In stagnant waters under calm weather conditions, however, buoyant cyanobacteria such as Microcystis spp. may float upwards to the surface and form dense surface scums [2,99]. In this case, the top layer of the scum will be exposed to full sunlight and may suffer from severe photoinhibition [100].
Extrapolation of our results suggests that interference of H2O2 with the D1 repair mechanism is expected to lead to an even stronger suppression of the PSII activity at these high light intensities. This is supported by studies at Lake Taihu and Lake Dianchi, in China [101,102], where these interactive effects between H2O2 and light intensity were observed in samples taken from cyanobacterial blooms. In these studies, the samples were transferred to beaker glasses, exposed to H2O2 and placed in full sunlight, which resulted in a much stronger reduction of the photosynthetic yield, compared to control samples that were placed in the dark or shaded.
Light intensity did not have a major effect on the degradation rate of H2O2 in our laboratory experiments. However, degradation of H2O2 in lakes is usually much faster than the low H2O2 degradation rates in our axenic Microcystis cultures [27]. In lakes, anti-ROS enzymes of the microbial community, including bacteria as well as eukaryotic phytoplankton, and oxidation–reduction reactions with organic matter and metal ions are largely responsible for the degradation of H2O2 [38,41,45]. Furthermore, photochemical production of H2O2 and H2O2-mediated photodegradation of organic matter are known to have major impact on the H2O2 dynamics in lakes [38,40]. Hence, contrary to our lab experiments, light intensity may affect H2O2 degradation in lakes, which may influence the exposure time of cyanobacteria to the H2O2 treatment.
Our results show that light color has an effect as well, as Microcystis was more sensitive to H2O2 in orange than in blue light.
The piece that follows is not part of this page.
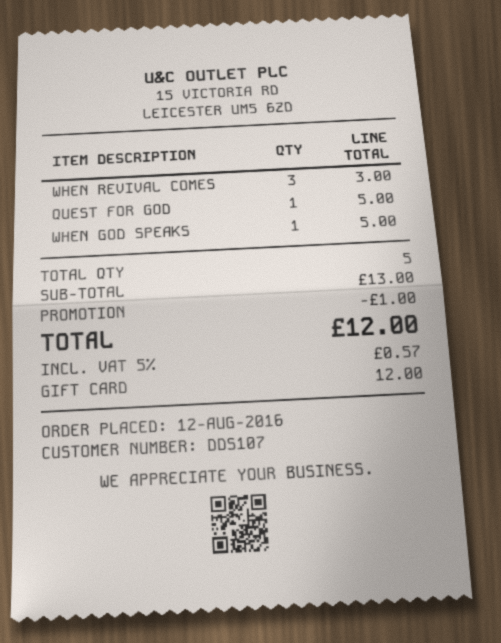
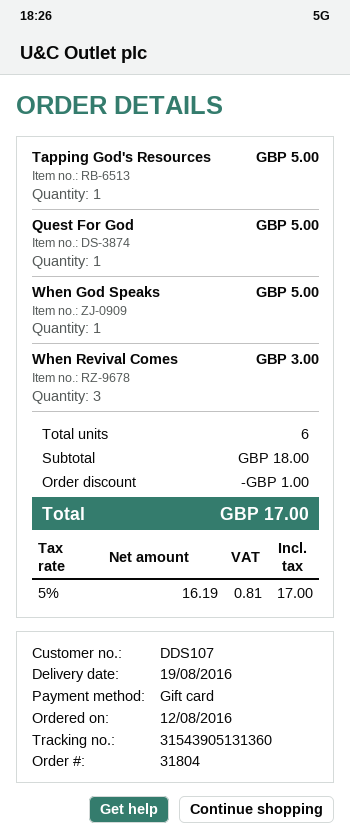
Tapping God's Resources: none -> 1 for 5.00
total quantity: 5 -> 6
subtotal: 13.00 -> 18.00
tax: 5% = 0.57 -> 5% = 0.81
total: 12.00 -> 17.00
These results may imply that it can be difficult to effectively suppress an upcoming cyanobacterial bloom in clear, blue lakes. In most cases, however, cyanobacterial blooms occur in more turbid lakes, where green or orange-red light often dominates the underwater light field [61]. In particular, lakes with relatively high concentrations of dissolved organic carbon (DOC) tend to be predominated by orange wavelengths that are effectively captured by the phycocyanobilin-pigments of bloom-forming cyanobacteria [62,103]. For example, Stomp et al. [104] reports that Lake Groote Moost, a turbid peat lake with high DOC concentrations, is characterized by an orange-red underwater spectrum, and is often dominated by cyanobacterial blooms. Although the high turbidity of these peat lakes reduces the overall light intensity, the remaining orange underwater color may still provide a suitable light spectrum to effectively suppress cyanobacterial blooms with H2O2.
Extrapolation of our laboratory results to lake conditions can help optimizing H2O2 treatments of cyanobacterial blooms. Our results imply that lake treatments would require less H2O2 on sunny days than on cloudy days. Similarly, lake treatments will be much more effective when H2O2 is administered during daytime than in the evening or at night. Furthermore, depending on the transparency of the water column, a surface bloom could be treated with a lower H2O2 concentration than a bloom located deeper in the water column or near the thermocline. Treating cyanobacterial blooms with H2O2 under the most effective light conditions may help to reduce the dosage, and hence the cost of the treatment, and may diminish potential side effects on other organisms.

4. Materials and Methods

4.1. Chemostat Cultures

The axenic strain Microcystis aeruginosa strain PCC 7806 was kindly provided by the Pasteur Culture Collection (Paris, France). Microcystis was pre-cultured in four chemostats specially designed for phytoplankton growth [105] to ensure that all Microcystis experienced the same growth conditions prior to the hydrogen peroxide (H2O2) experiments. Once the chemostats reached steady state, samples from the chemostats were transferred to batch culture experiments with H2O2 additions as described below.
Each chemostat consisted of a flat culture vessel that was illuminated from one side by white fluorescent tubes (Philips Master TL-D 90 De Luxe 18 W/965; Philips Lighting, Eindhoven, The Netherlands). The incident irradiance (Iin) was set at 15 μmol photons·m−2·s−1 measured with a LI-COR LI-250 quantum photometer (LI-COR Biosciences, Lincoln, NE, USA). Microcystis was cultured in the nutrient-rich BG-11 medium [106] with 10 mmol/L NaNO3. The dilution rate of the chemostats was set at 0.01 h−1.
The chemostats had an optical path length of 5 cm and an effective working volume of approximately 1.8 L. The temperature in the chemostats was maintained at 25 °C using stainless steel cooling fingers connected to two water baths (Haake A28F/AC200; Thermo Fisher Scientific, Pittsburgh, PA, USA). This temperature is representative for surface waters dominated by cyanobacterial blooms during warm summers at our latitude [64,107]. The chemostats were aerated with pressurized air containing 400 ppm CO2 at a flow rate of 30 L/h, as described by Sandrini et al. [108].
Regular microscopical observations of chemostat samples did not reveal contamination with other photosynthetic organisms. Although the chemostats were started with axenic cultures of Microcystis, we could not prevent contamination by a few heterotrophic bacteria during the chemostat experiments. At the end of the experiments, the number of heterotrophic bacteria in the samples was <<5% of the total cell counts.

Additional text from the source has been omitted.